Keywords: Stroke volume; Surgical procedure; Abdominal; Fluid therapy; Hypovolemia; Pain; Anesthetics

Introduction

During major abdominal surgery, adequate fluid administration is essential for preventing a significant drop in blood pressure due to hypovolemia. Goal-directed fluid therapy according to fluid responsiveness (i.e., increase in stroke volume or cardiac output following fluid bolus infusion above a certain level) enables the stabilization of intraoperative hemodynamics and improvement of postoperative outcomes following major abdominal surgery [1-3].

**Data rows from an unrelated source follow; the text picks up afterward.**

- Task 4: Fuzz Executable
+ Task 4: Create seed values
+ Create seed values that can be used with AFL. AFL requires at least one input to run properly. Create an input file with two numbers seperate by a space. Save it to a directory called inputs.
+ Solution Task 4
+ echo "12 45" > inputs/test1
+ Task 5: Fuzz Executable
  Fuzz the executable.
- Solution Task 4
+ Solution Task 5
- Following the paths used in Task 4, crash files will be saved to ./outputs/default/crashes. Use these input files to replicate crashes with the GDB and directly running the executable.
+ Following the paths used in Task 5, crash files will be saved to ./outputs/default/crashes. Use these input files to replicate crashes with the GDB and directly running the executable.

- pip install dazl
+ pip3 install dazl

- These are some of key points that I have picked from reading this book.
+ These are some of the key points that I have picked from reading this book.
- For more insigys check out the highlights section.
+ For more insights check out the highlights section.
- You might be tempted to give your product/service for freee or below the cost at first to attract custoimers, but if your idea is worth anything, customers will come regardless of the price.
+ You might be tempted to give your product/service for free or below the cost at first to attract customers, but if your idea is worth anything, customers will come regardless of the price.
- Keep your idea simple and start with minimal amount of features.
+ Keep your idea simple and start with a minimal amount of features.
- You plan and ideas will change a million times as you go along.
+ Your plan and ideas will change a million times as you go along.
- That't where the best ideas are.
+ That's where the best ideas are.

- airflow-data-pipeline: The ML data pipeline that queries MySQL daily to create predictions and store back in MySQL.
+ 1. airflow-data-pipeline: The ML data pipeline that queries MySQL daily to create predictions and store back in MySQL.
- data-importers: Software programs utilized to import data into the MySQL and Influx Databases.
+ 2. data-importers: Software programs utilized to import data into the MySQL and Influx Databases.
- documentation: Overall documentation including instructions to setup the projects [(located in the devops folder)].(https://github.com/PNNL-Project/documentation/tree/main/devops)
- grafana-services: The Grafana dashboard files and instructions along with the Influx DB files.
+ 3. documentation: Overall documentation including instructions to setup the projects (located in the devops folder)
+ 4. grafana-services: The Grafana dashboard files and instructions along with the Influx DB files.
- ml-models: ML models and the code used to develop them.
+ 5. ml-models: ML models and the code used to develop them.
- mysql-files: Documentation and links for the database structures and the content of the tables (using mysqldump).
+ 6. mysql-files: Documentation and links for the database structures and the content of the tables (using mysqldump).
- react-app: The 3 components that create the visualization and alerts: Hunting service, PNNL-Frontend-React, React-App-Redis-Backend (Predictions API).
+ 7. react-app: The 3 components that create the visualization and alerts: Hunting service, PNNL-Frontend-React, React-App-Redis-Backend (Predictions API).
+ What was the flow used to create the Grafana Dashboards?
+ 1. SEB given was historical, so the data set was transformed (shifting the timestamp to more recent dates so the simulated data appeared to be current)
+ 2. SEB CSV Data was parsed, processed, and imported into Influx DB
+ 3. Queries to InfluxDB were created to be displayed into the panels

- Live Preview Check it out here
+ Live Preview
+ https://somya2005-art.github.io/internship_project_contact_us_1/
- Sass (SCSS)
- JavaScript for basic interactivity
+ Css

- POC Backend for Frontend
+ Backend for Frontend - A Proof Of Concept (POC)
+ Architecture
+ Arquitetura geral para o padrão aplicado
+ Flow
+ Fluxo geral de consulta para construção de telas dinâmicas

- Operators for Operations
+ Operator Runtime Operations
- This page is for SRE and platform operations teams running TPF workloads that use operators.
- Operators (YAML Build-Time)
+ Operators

In fluid therapy, fluid volume loading is typically repeated until fluid responsiveness is no longer observed, assuming the heart is on the steep portion of the Frank-Starling curve while fluid responsiveness is observed [4,5]. However, this strategy faces application problems in daily clinical practice [6]. Adrenergic responses to painful stimuli may change the Frank-Starling curve by increasing cardiac contractility and may increase cardiac preload by increasing venous return as a result of venoconstriction, and administration of anesthetics may act vice versa [7,8]. Moreover, increases in cardiac preload following fluid infusion may not be consistent for each round of fluid infusion. Fluid bolus infusion increases mean systemic filling pressure through intravascular volume expansion, thus increasing venous return [7,8]. However, the degree of intravascular volume expansion is context-sensitive [9] as demonstrated by a larger plasma volume expansion following fluid infusion in the hypovolemic state compared to the normovolemic state [10-12].

Arterial pulse contour analysis allows for the continuous evaluation of stroke volume and stroke volume variation (SVV), which reflects cardiac preload [13]. Given that this analysis allows tracking trends of stroke volume index (SVI) against SVV (Figure 1), these shortcomings can be overcome by serially analyzing changes in cardiac preload and stroke volume following fluid infusion in a quantitative manner.

anesthesia-clinical-research-trends-stroke

Figure 1: Representative recording of tracking trends of stroke volume index (SVI) against stroke volume variation (SVV) during the 60 minute period after initiation of bolus infusion. Hydroxyethyl starch solution (8 ml/kg) was intravenously infused over 30 minutes in the patient undergoing major abdominal surgery. Data of SVI and SVV were obtained every 20 seconds using the FloTracTM/VigileoTM system. Blue, red, and green symbols denote data points at 0 min, 30 min (i.e., end of bolus infusion), and 60 min after the initiation of bolus infusion, respectively.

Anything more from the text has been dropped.